Main opposition vice chair Böke receives death threat live on TV

Main opposition vice chair Böke receives death threat live on TV

Aysel Alp - ANKARA
Main opposition vice chair Böke receives death threat live on TV

DHA photo

Main opposition Republican People’s Party (CHP) vice chair and spokesperson Selin Sayek Böke has received a death threat after appearing on a television program on Feb. 21. 

A suspect reportedly called CNNTürk, while Böke was on a live TV program presented by journalist Şirin Payzın, threatening her that she would not be able to get home alive and would be killed after she leaves the studios. 

The channel’s administration informed the police immediately after the call, while they also informed Böke about it and added that police would be waiting for her at the end of the program.

Böke was reportedly escorted to the airport with tightened security measures to travel to her home in the capital Ankara.

Heavily armored police officers waited for Böke at the entrance of the plane. Meanwhile, an eight-vehicle convoy including anti-terrorism and traffic police teams accompanied Böke’s vehicle. 

CHP group deputy chairman Özgür Özel and CHP lawmaker Aykut Erdoğdu greeted Böke at the airport. She arrived at her home at 3:00 a.m. on Feb. 21 after security forces ensured the entire building of her apartment was safe. They accompanied her while she left her car, only after they permitted, and as she entered her flat. 

Earlier, Böke had answered questions in a Central Executive Board meeting about death threats journalists were receiving, saying, “I was not brought up in the woods to be scared by owls.”

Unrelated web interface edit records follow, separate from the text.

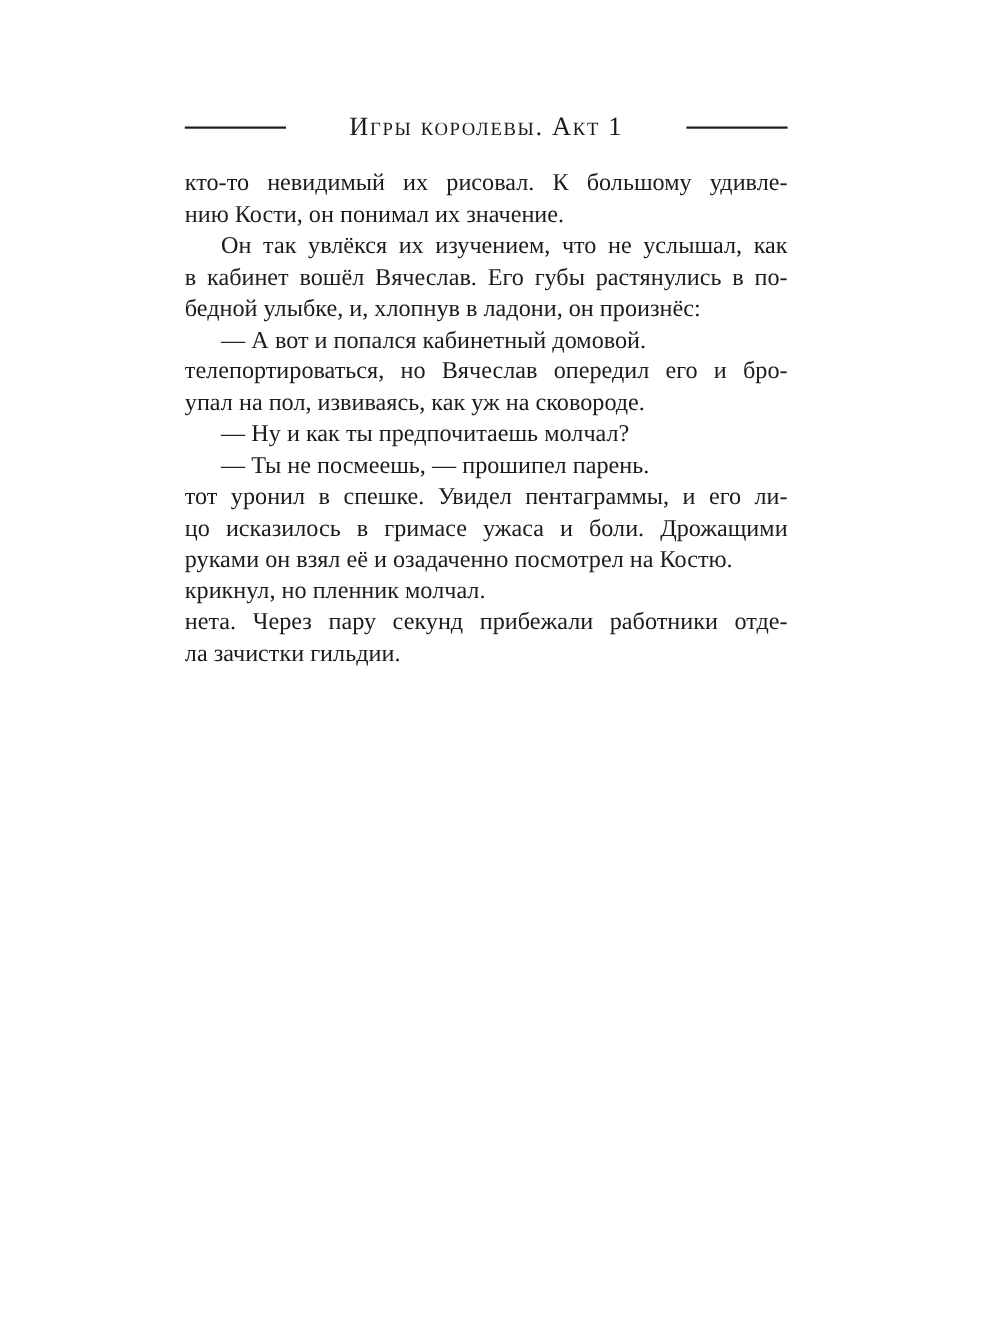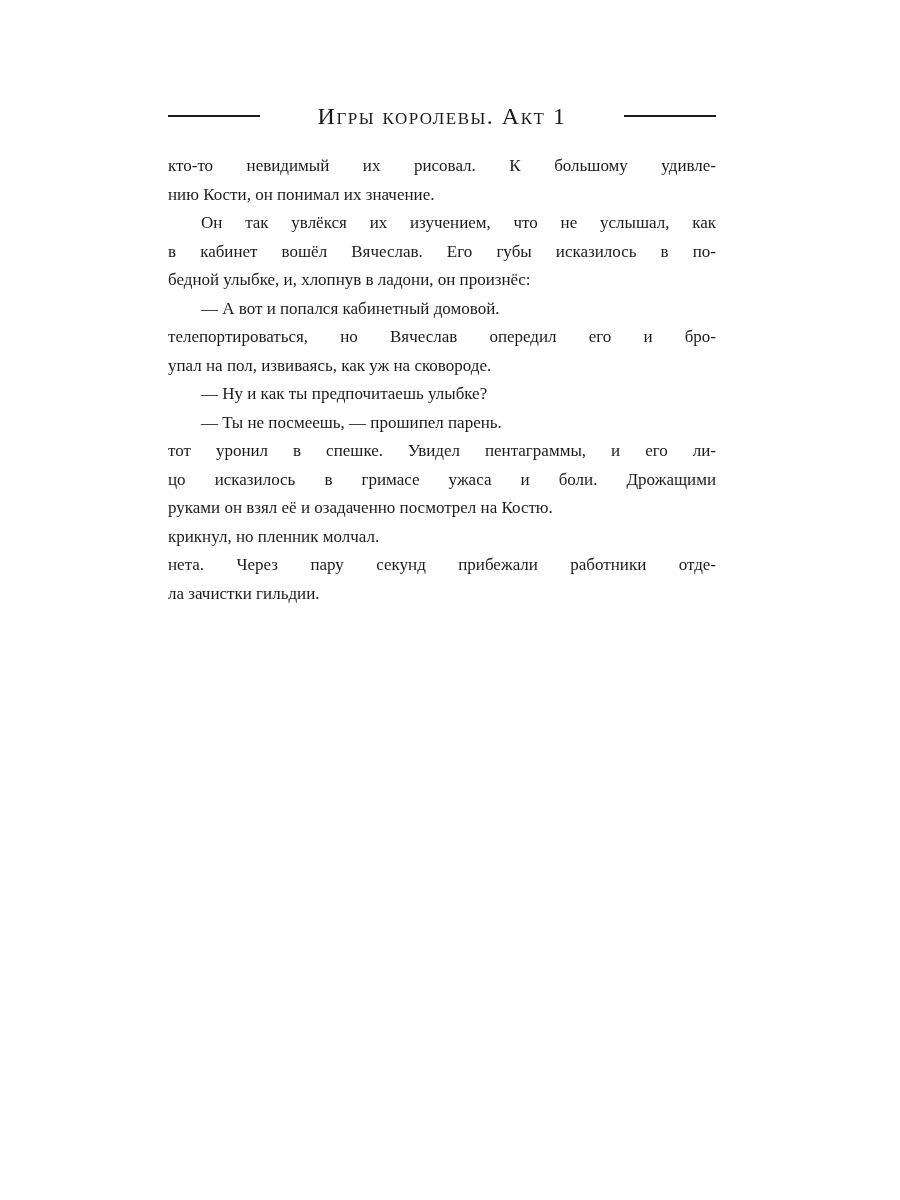"кто-то невидимый их рисовал. К" .body-text { font-size: 17px -> 22px }
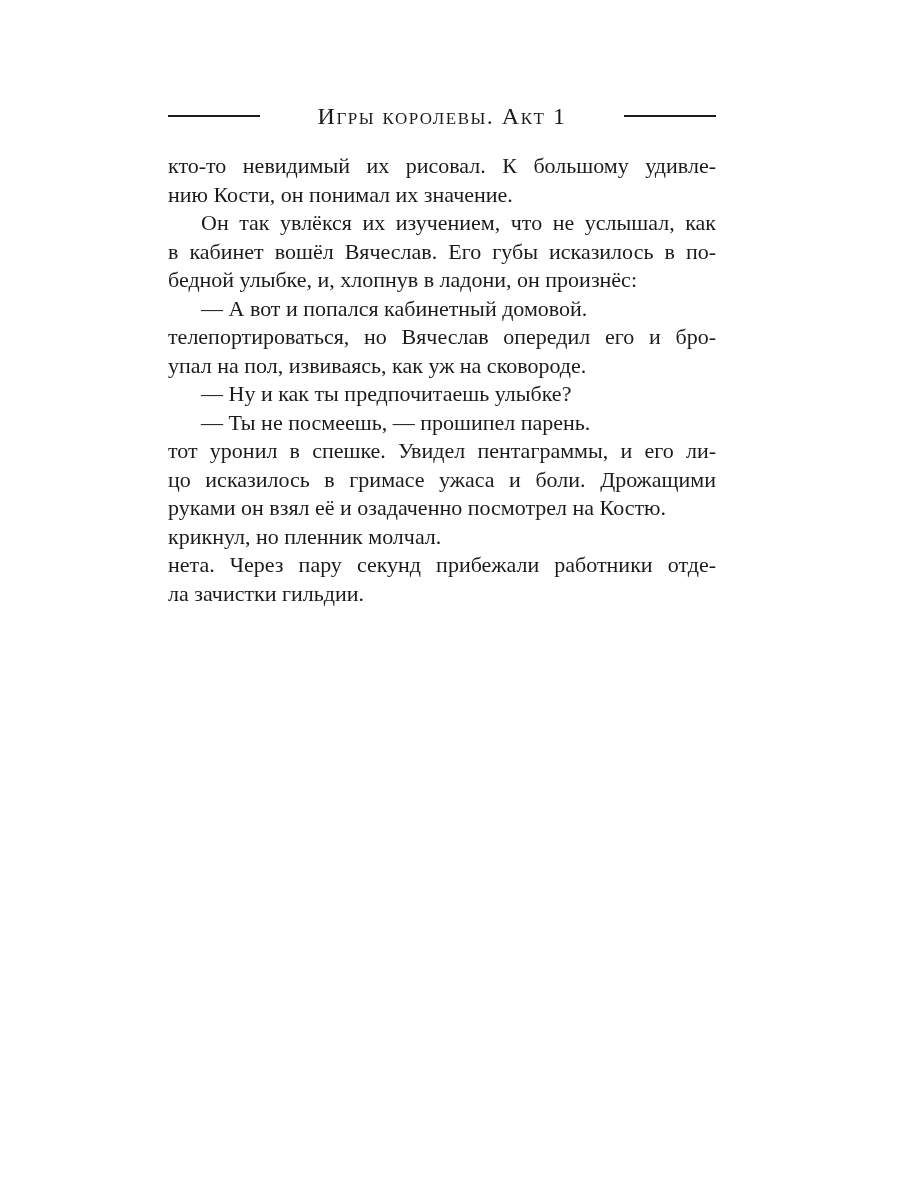"в кабинет вошёл Вячеслав. Его" div.line { text: исказилось -> растянулись }
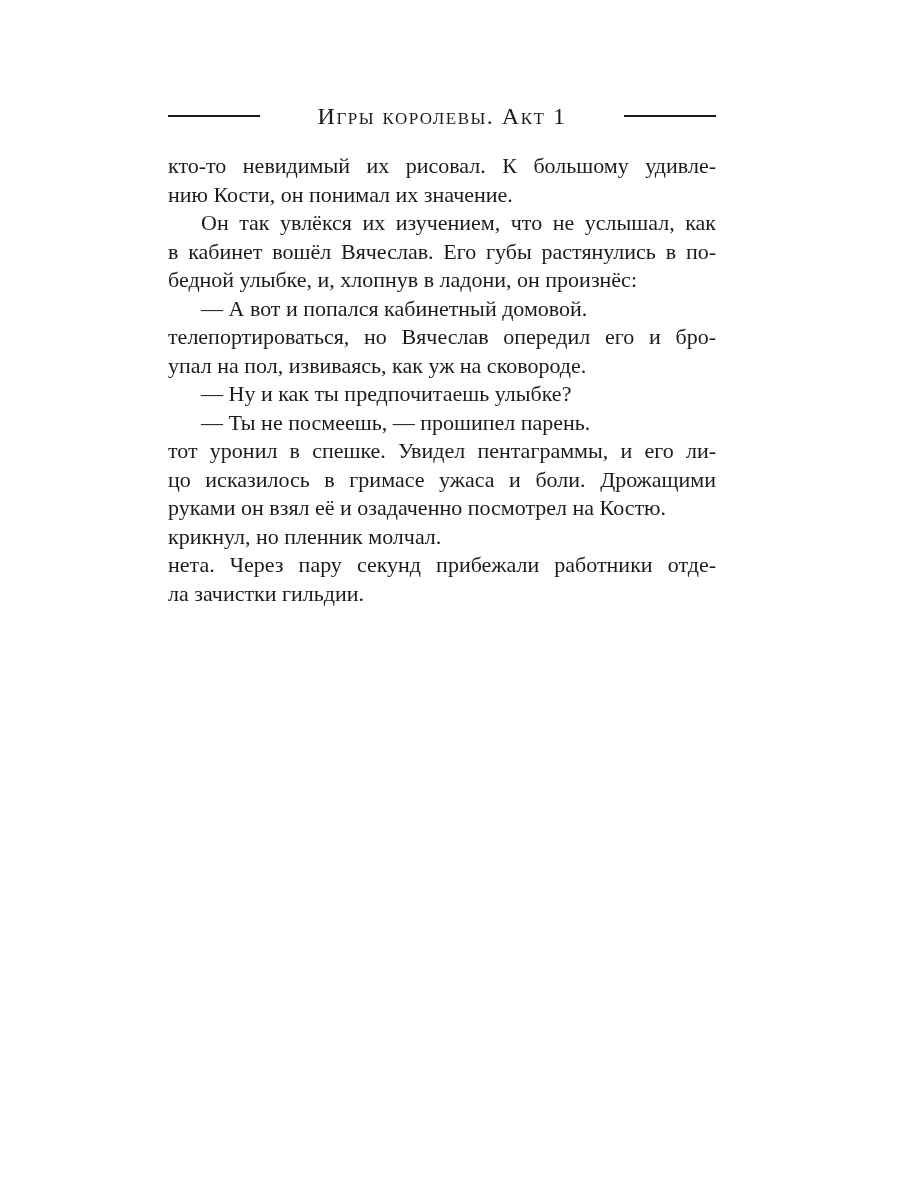"— Ну и как ты" div.line { text: улыбке -> молчал }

“If we did not fear for our children’s future, we would not be in politics. If we want to build a Turkey where our children do not live in fear, we should jointly struggle without fear. These threats cannot defeat us,” she said.  

Böke also said her grandmother was not aware of the incident, adding that she wanted her grandmother to know that she was safe.  

Previously, she had said on a TV program that as the naysayer campaigners, they were facing harsh difficulties. 

“Saying ‘no’ means facing death threats in this country,” she said.